_Supplied material_.
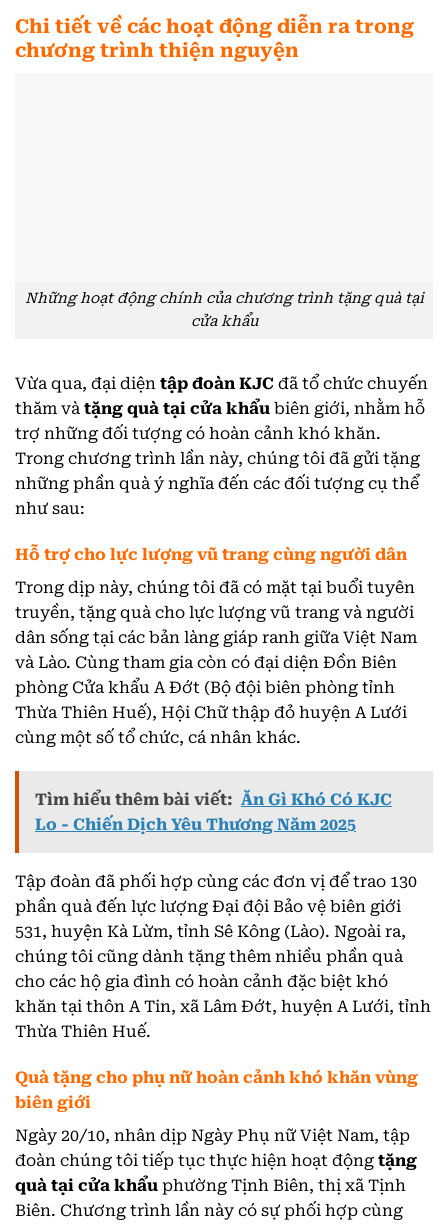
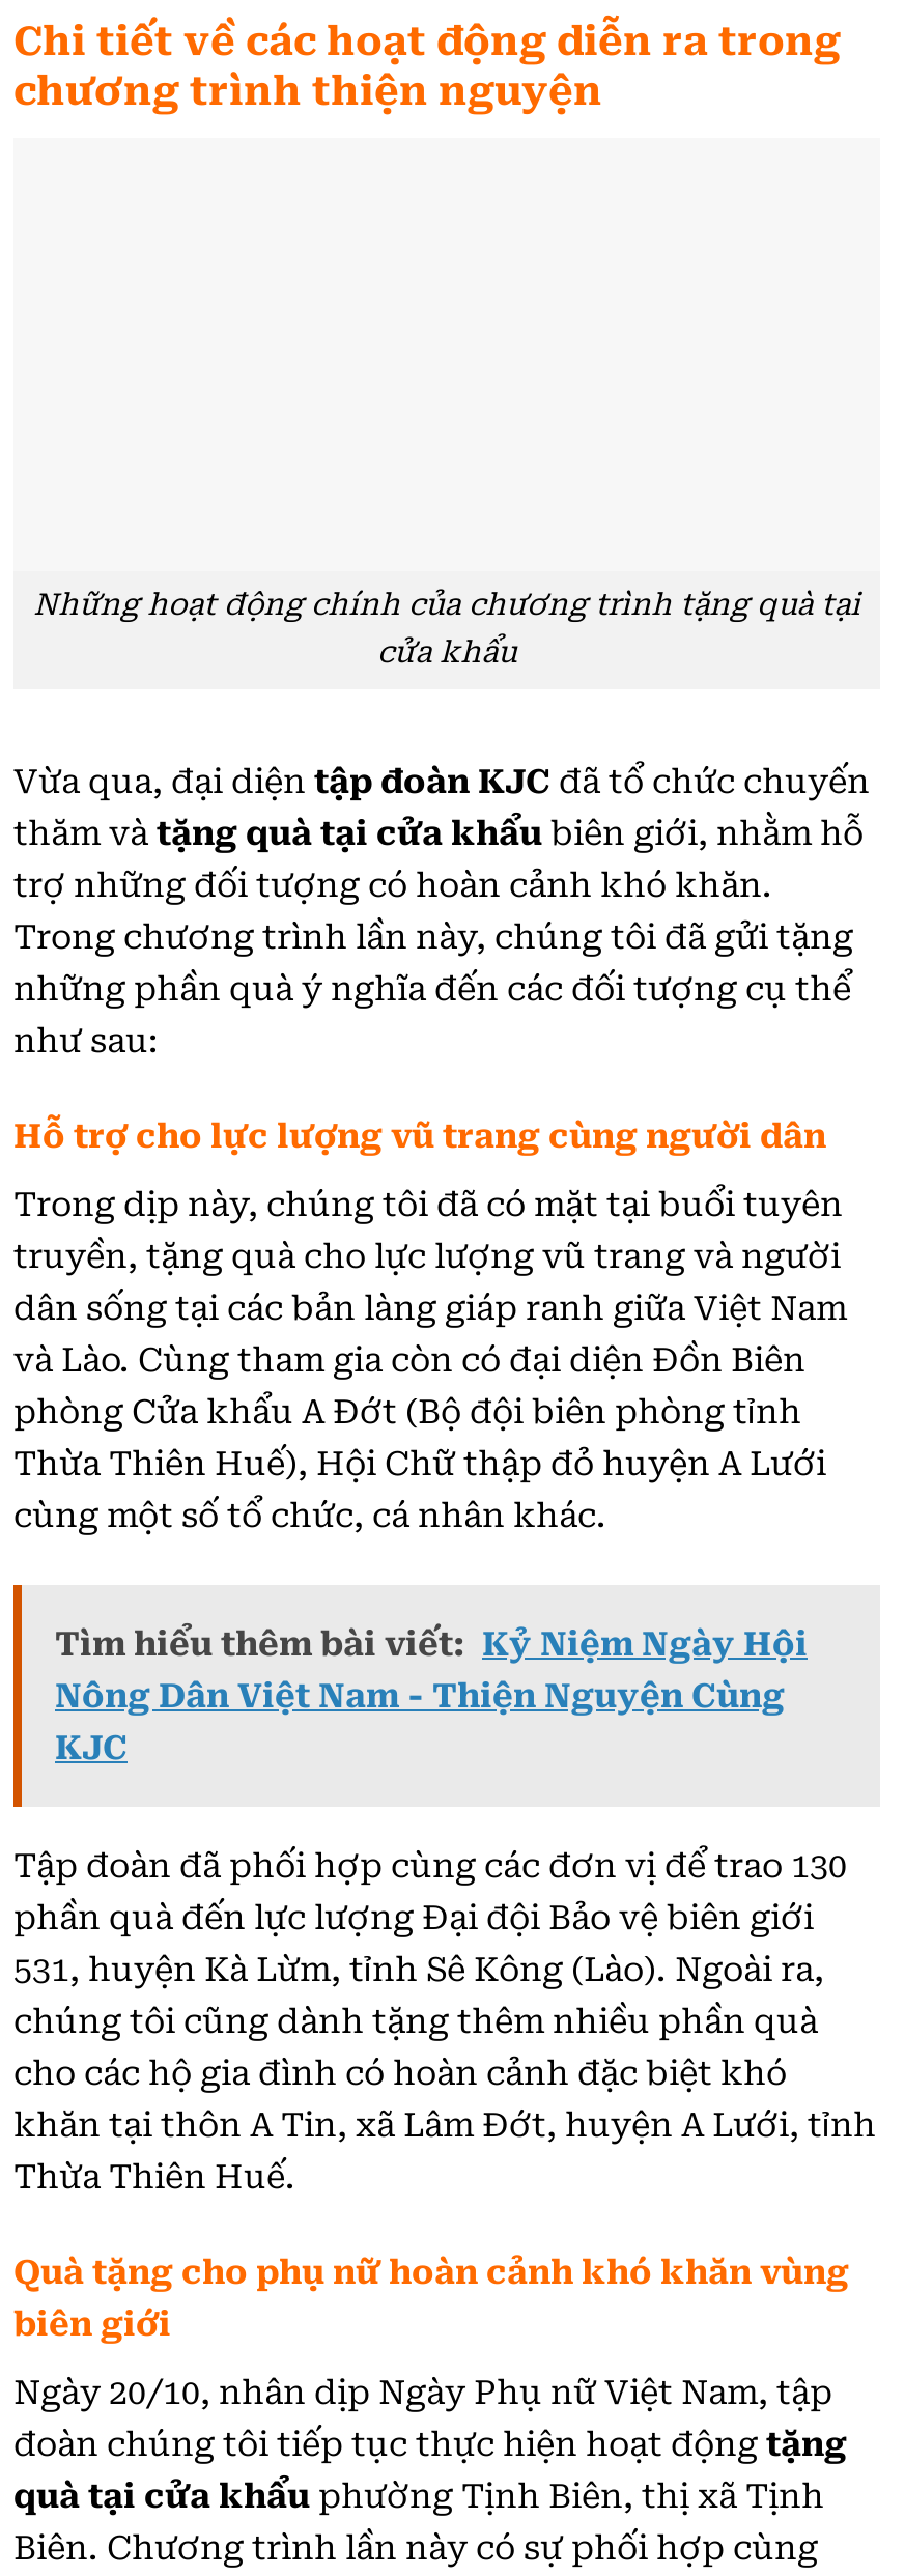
[35,790,392,834] Tìm hiểu thêm bài viết: Ăn Gì Khó Có KJC | Lo - Chiến Dịch Yêu Thương Năm 2025 -> [55,1624,808,1767] Tìm hiểu thêm bài viết: Kỷ Niệm Ngày Hội | Nông Dân Việt Nam - Thiện Nguyện Cùng | KJC

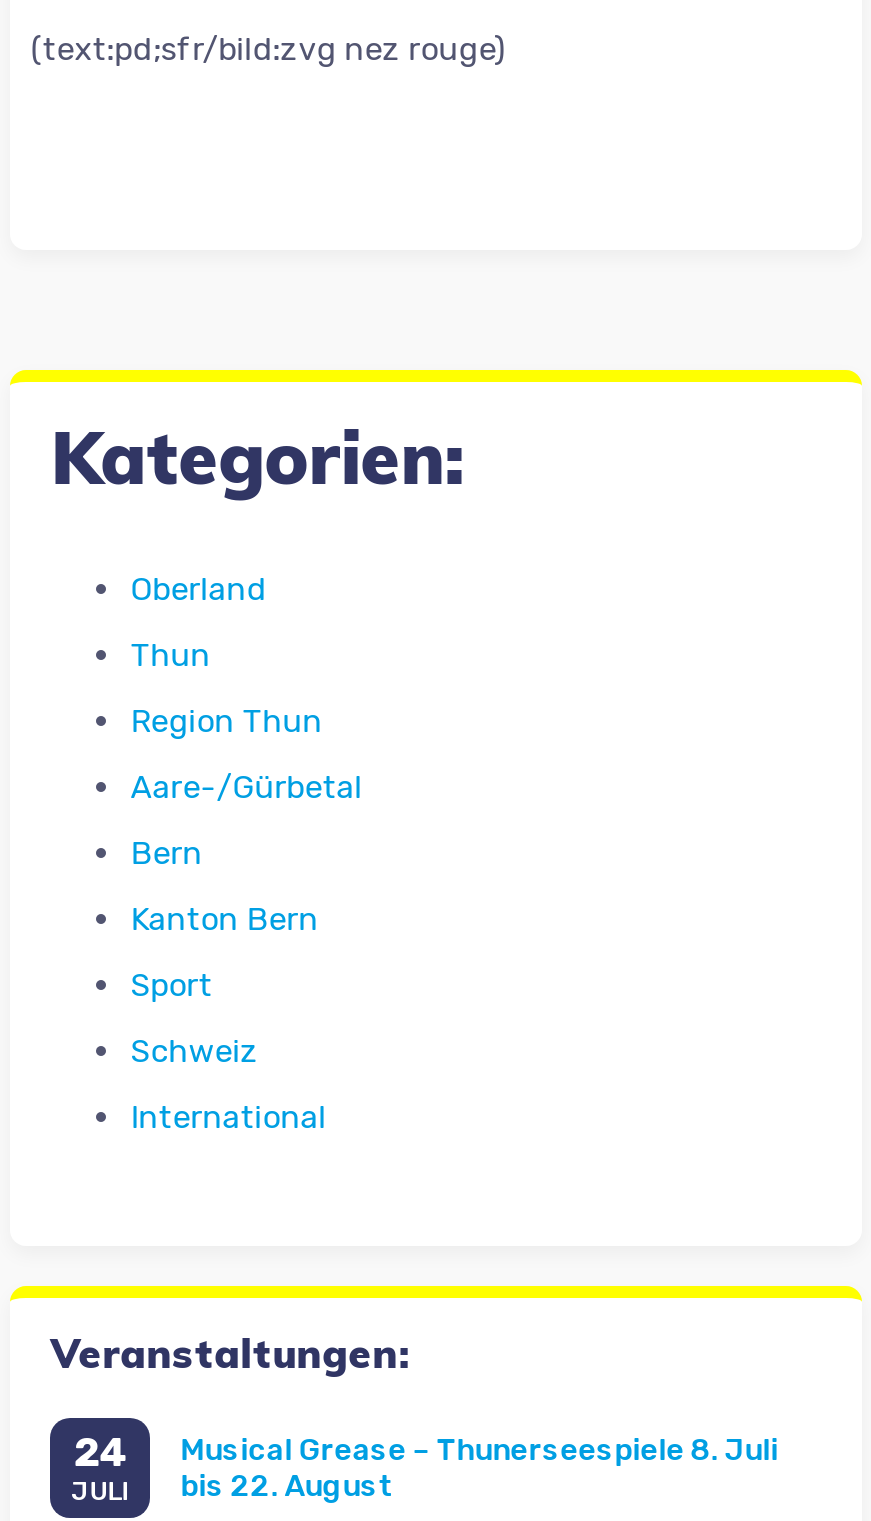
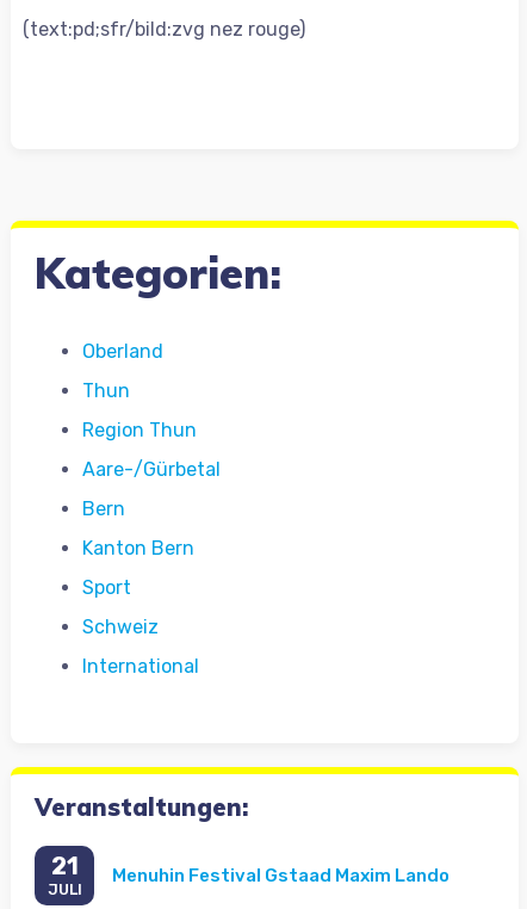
[73,1428,127,1476] 24 -> [51,852,78,881] 21
[180,1431,778,1503] Musical Grease – Thunerseespiele 8. Juli | bis 22. August -> [112,865,450,886] Menuhin Festival Gstaad Maxim Lando

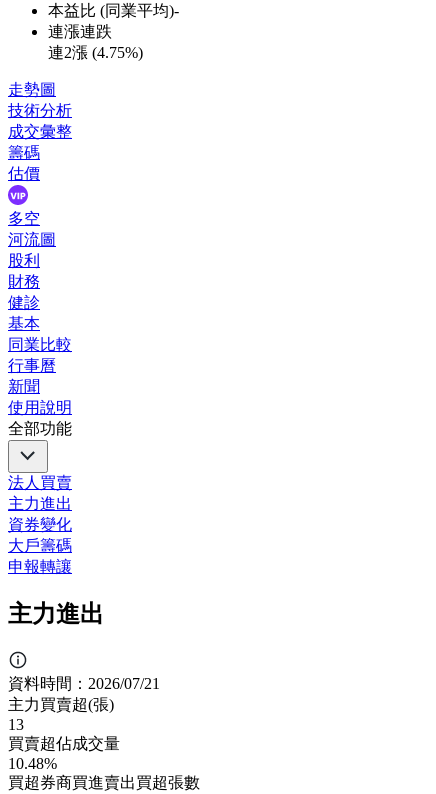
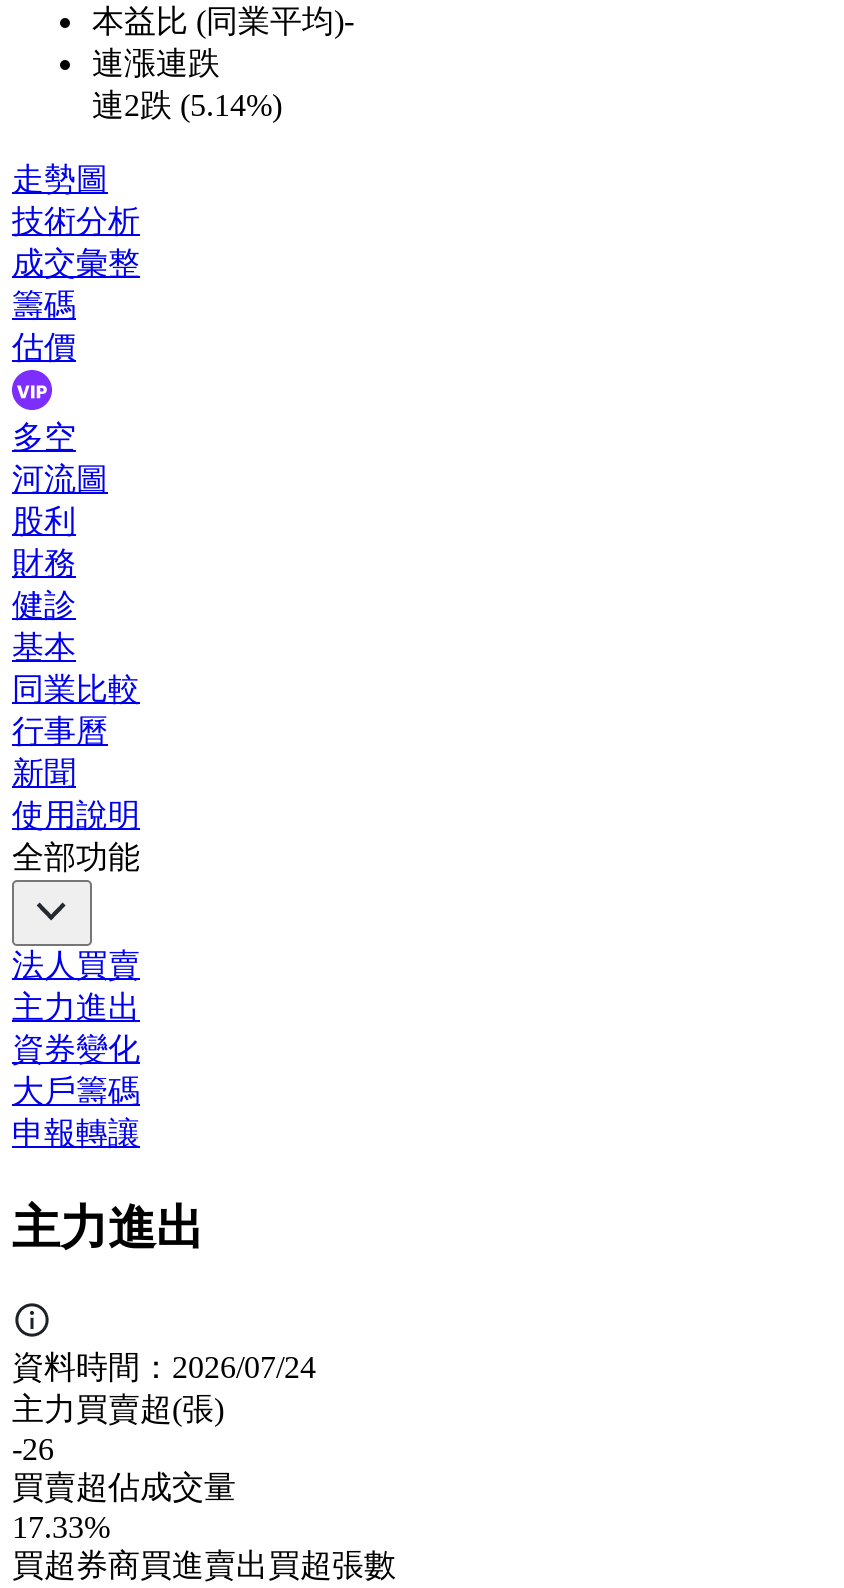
[48,44,143,61] 連2漲 (4.75%) -> [92,89,282,123] 連2跌 (5.14%)
[8,675,160,692] 資料時間：2026/07/21 -> [12,1350,316,1384] 資料時間：2026/07/24
[8,716,24,733] 13 -> [12,1432,54,1466] -26
[8,755,57,772] 10.48% -> [12,1510,110,1544] 17.33%

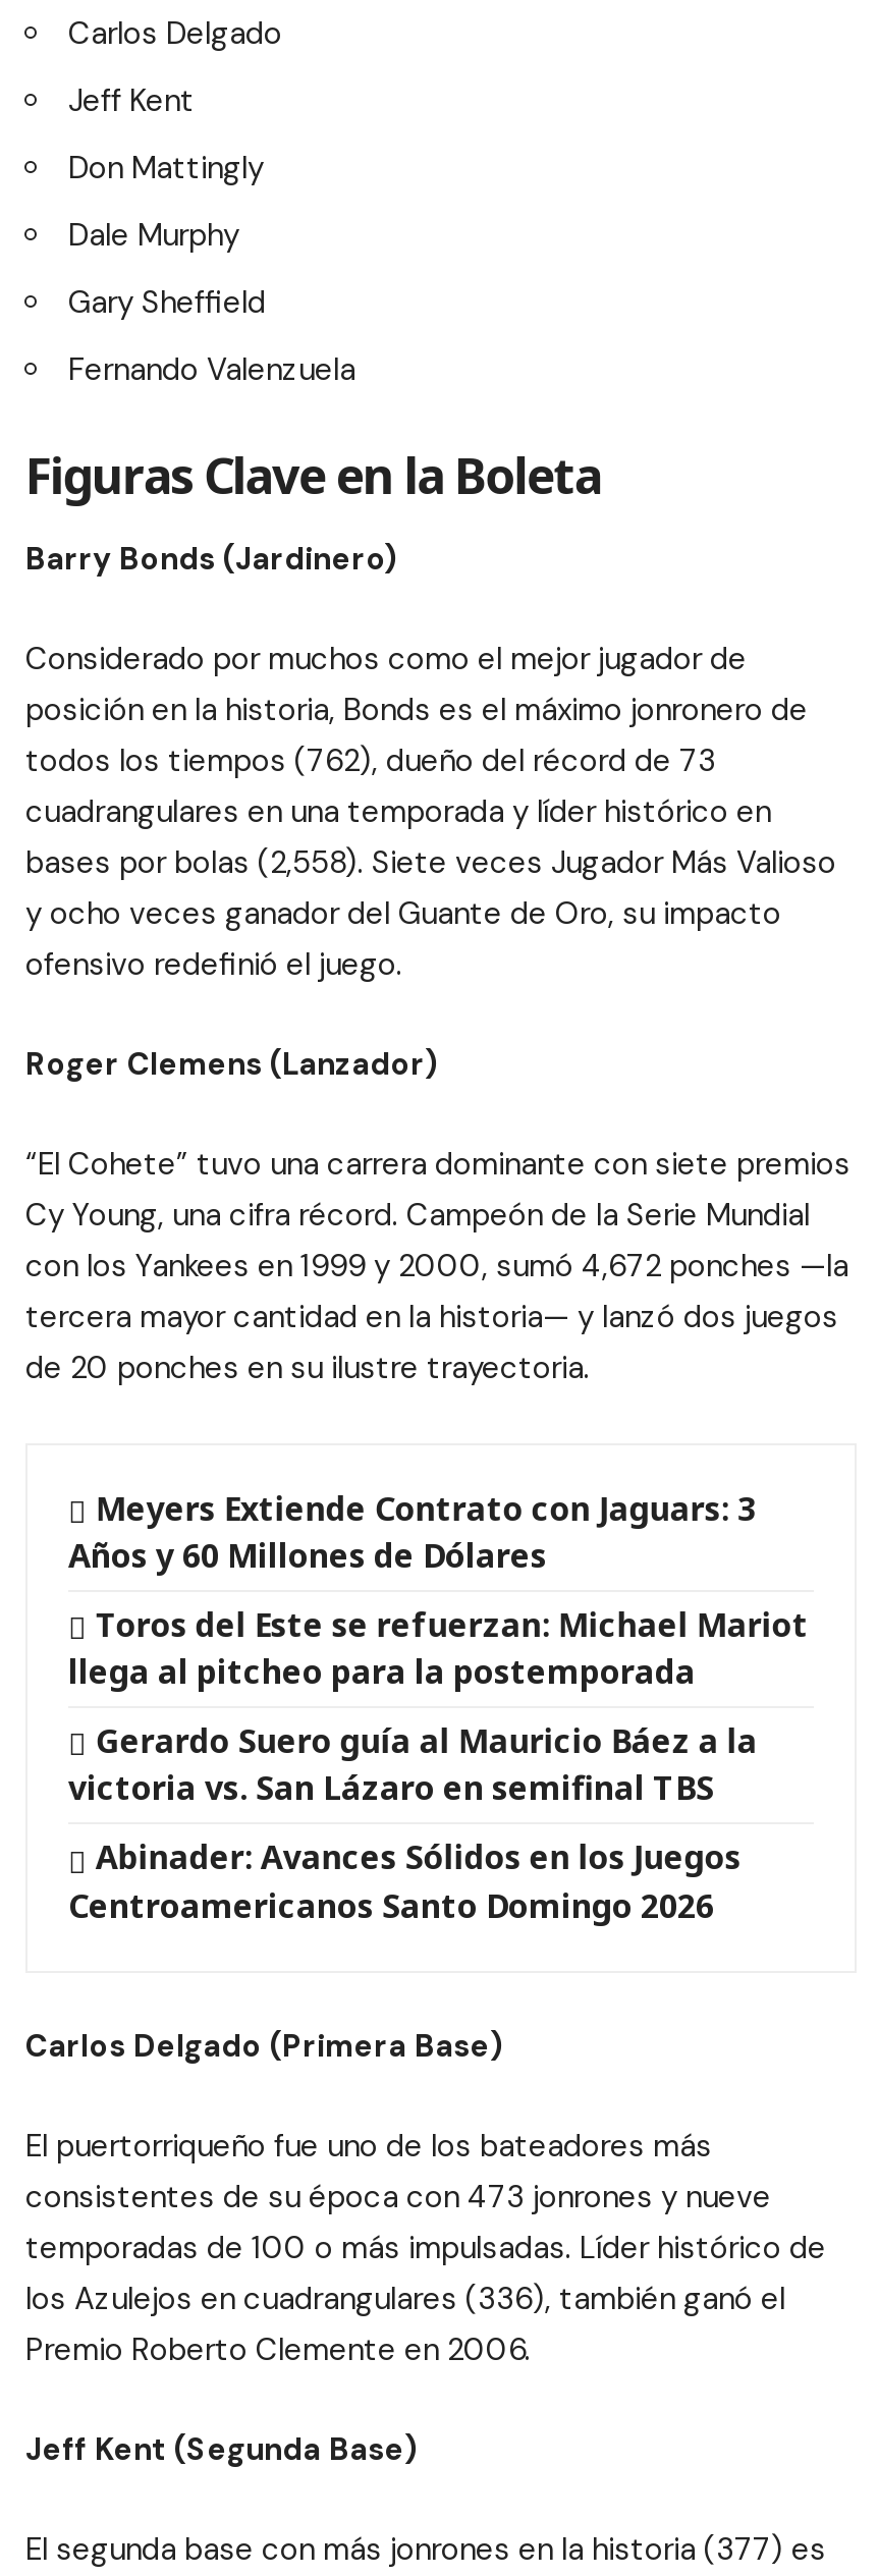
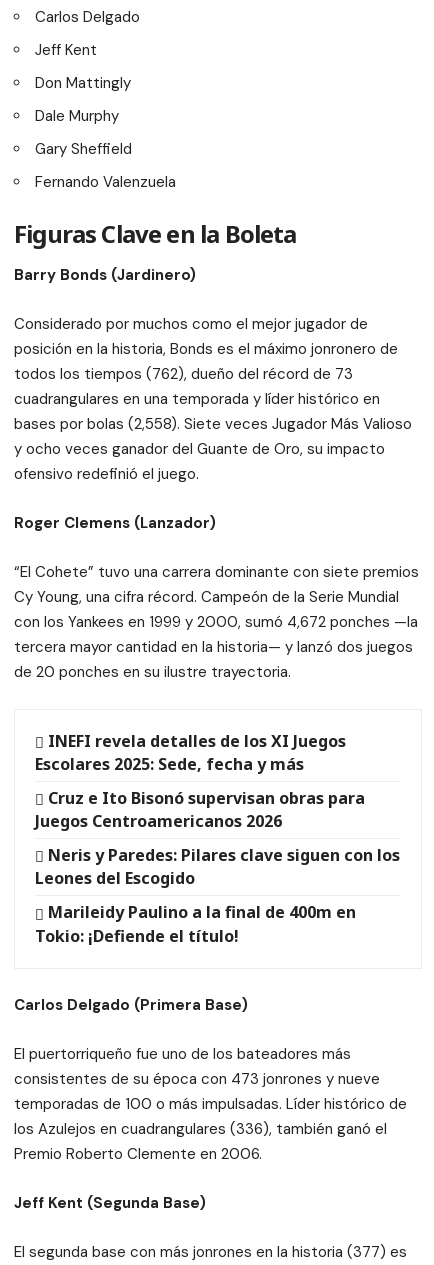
[68,1486,756,1578] Meyers Extiende Contrato con Jaguars: 3 | Años y 60 Millones de Dólares -> [35,730,346,775] INEFI revela detalles de los XI Juegos | Escolares 2025: Sede, fecha y más
[68,1602,809,1694] Toros del Este se refuerzan: Michael Mariot | llega al pitcheo para la postemporada -> [35,787,365,832] Cruz e Ito Bisonó supervisan obras para | Juegos Centroamericanos 2026
[68,1719,758,1811] Gerardo Suero guía al Mauricio Báez a la | victoria vs. San Lázaro en semifinal TBS -> [35,844,400,889] Neris y Paredes: Pilares clave siguen con los | Leones del Escogido
[68,1835,741,1927] Abinader: Avances Sólidos en los Juegos | Centroamericanos Santo Domingo 2026 -> [35,901,356,946] Marileidy Paulino a la final de 400m en | Tokio: ¡Defiende el título!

_Your assignment_. Transcribe every record above exactly as written, leaving out any pictures.

_Result for this task_.
[35,790,392,834] Tìm hiểu thêm bài viết: Ăn Gì Khó Có KJC | Lo - Chiến Dịch Yêu Thương Năm 2025 -> [55,1624,808,1767] Tìm hiểu thêm bài viết: Kỷ Niệm Ngày Hội | Nông Dân Việt Nam - Thiện Nguyện Cùng | KJC

[73,1428,127,1476] 24 -> [51,852,78,881] 21
[180,1431,778,1503] Musical Grease – Thunerseespiele 8. Juli | bis 22. August -> [112,865,450,886] Menuhin Festival Gstaad Maxim Lando

[48,44,143,61] 連2漲 (4.75%) -> [92,89,282,123] 連2跌 (5.14%)
[8,675,160,692] 資料時間：2026/07/21 -> [12,1350,316,1384] 資料時間：2026/07/24
[8,716,24,733] 13 -> [12,1432,54,1466] -26
[8,755,57,772] 10.48% -> [12,1510,110,1544] 17.33%

[68,1486,756,1578] Meyers Extiende Contrato con Jaguars: 3 | Años y 60 Millones de Dólares -> [35,730,346,775] INEFI revela detalles de los XI Juegos | Escolares 2025: Sede, fecha y más
[68,1602,809,1694] Toros del Este se refuerzan: Michael Mariot | llega al pitcheo para la postemporada -> [35,787,365,832] Cruz e Ito Bisonó supervisan obras para | Juegos Centroamericanos 2026
[68,1719,758,1811] Gerardo Suero guía al Mauricio Báez a la | victoria vs. San Lázaro en semifinal TBS -> [35,844,400,889] Neris y Paredes: Pilares clave siguen con los | Leones del Escogido
[68,1835,741,1927] Abinader: Avances Sólidos en los Juegos | Centroamericanos Santo Domingo 2026 -> [35,901,356,946] Marileidy Paulino a la final de 400m en | Tokio: ¡Defiende el título!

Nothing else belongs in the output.